■ Records for the task
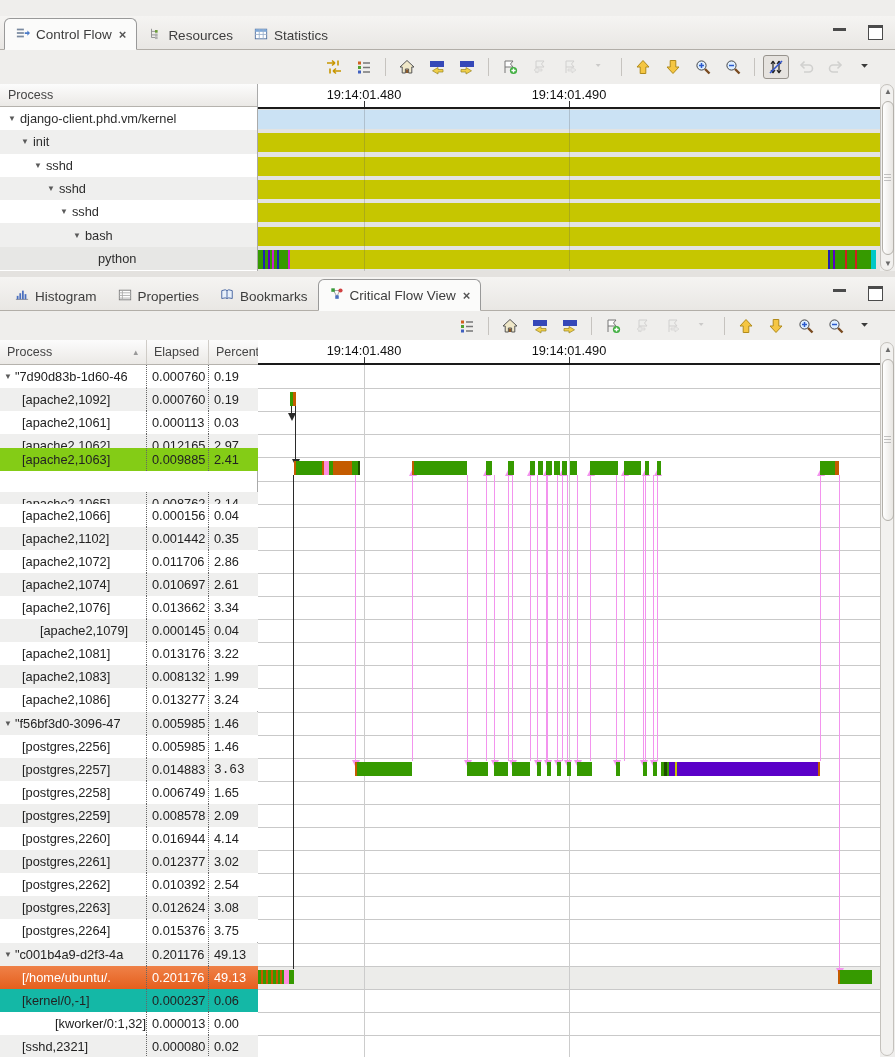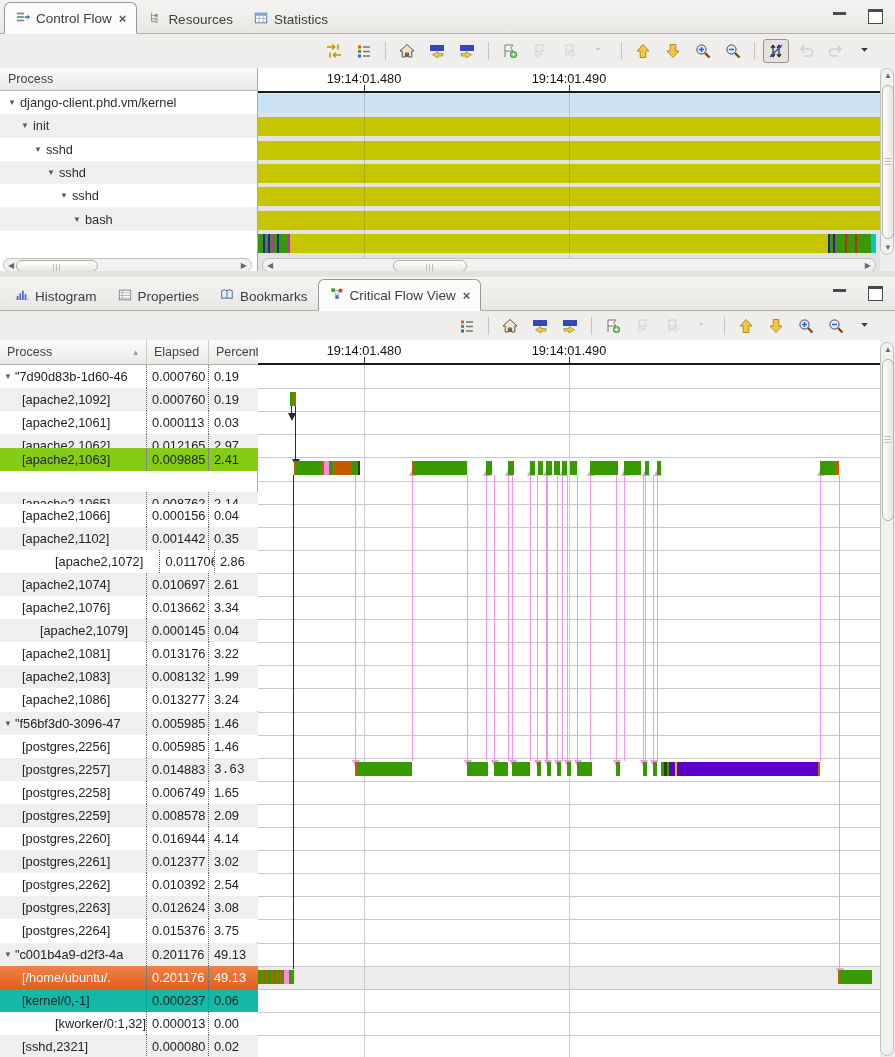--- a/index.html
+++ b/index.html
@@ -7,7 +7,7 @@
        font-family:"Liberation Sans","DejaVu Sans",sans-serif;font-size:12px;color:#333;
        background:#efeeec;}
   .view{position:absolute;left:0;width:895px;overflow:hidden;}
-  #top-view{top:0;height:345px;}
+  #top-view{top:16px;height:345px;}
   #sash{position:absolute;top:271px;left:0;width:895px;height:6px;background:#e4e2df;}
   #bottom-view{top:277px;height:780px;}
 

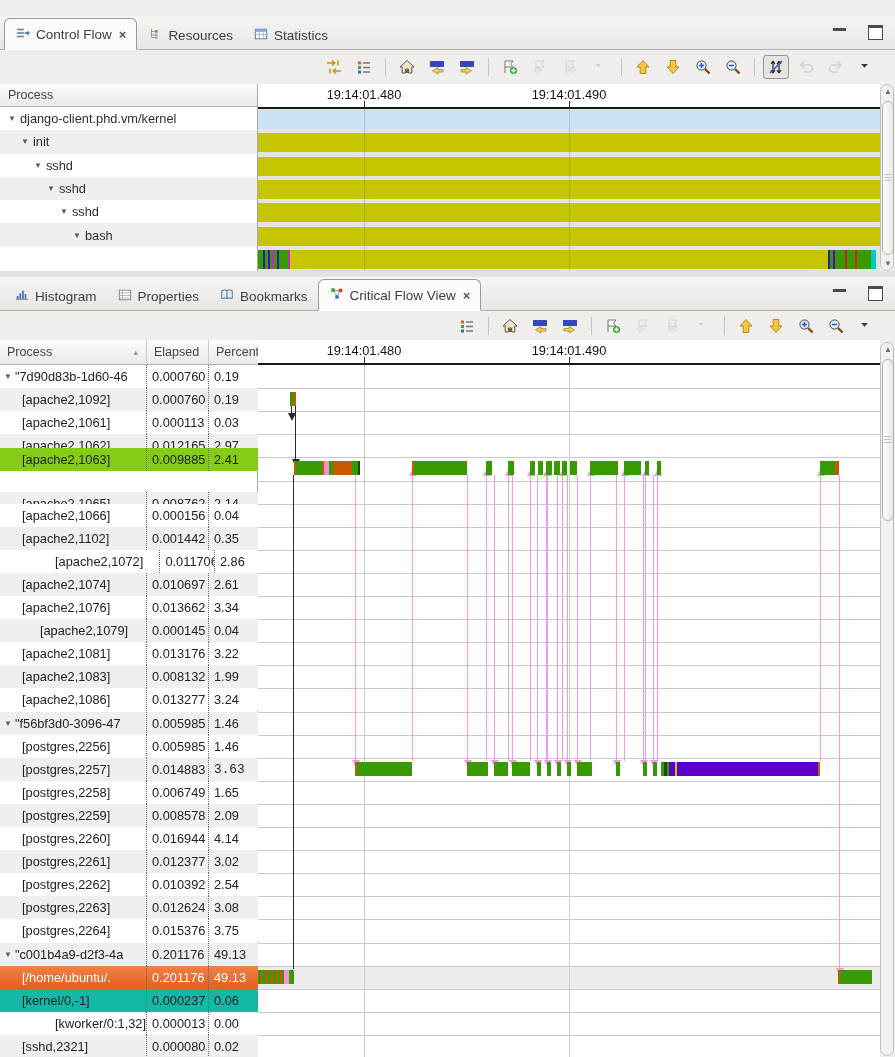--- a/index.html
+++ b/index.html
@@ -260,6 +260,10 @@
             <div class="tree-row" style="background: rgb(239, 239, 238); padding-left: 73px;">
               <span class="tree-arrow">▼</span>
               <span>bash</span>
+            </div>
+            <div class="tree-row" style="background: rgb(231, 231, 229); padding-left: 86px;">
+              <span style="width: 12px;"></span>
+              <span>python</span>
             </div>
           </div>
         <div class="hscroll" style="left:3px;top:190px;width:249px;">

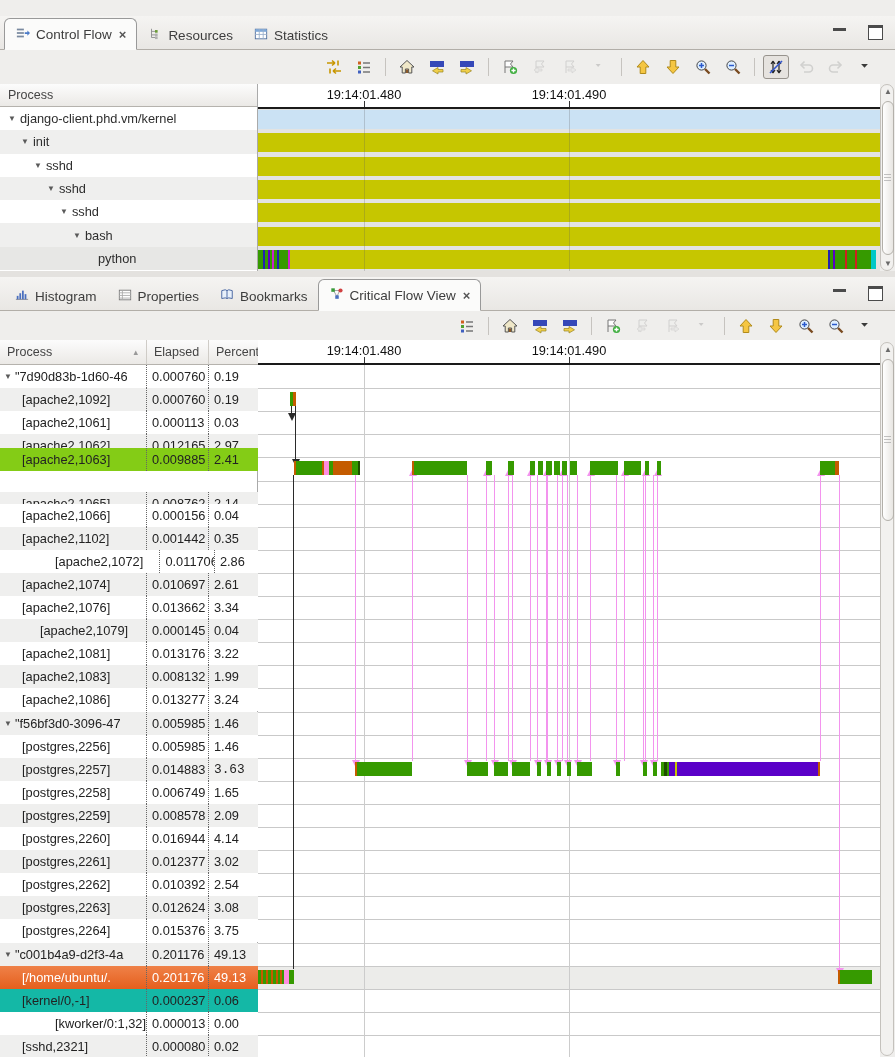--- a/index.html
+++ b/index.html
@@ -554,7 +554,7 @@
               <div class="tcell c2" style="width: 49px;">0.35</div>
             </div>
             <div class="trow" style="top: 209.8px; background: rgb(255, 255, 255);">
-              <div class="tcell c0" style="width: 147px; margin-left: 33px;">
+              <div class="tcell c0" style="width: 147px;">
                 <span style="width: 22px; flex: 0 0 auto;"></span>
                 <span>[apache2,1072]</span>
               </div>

==

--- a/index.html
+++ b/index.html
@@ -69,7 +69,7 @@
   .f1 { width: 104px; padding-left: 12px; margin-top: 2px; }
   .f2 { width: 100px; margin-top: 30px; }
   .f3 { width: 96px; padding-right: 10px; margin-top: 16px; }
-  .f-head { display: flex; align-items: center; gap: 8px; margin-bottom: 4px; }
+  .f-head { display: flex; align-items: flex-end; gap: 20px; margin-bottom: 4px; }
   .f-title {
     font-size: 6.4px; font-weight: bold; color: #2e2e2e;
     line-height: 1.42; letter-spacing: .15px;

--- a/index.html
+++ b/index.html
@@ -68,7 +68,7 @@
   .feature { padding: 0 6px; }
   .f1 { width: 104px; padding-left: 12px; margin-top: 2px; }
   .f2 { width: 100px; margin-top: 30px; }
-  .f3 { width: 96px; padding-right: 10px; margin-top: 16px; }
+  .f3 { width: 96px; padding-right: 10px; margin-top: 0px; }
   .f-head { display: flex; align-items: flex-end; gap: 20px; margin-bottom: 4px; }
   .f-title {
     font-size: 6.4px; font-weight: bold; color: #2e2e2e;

■ Assigned task
Each line above that contains the string "span" should be copied.

■ Completed task
               <span class="tree-arrow">▼</span>
               <span>bash</span>
+              <span style="width: 12px;"></span>
+              <span>python</span>
                 <span style="width: 22px; flex: 0 0 auto;"></span>
                 <span>[apache2,1072]</span>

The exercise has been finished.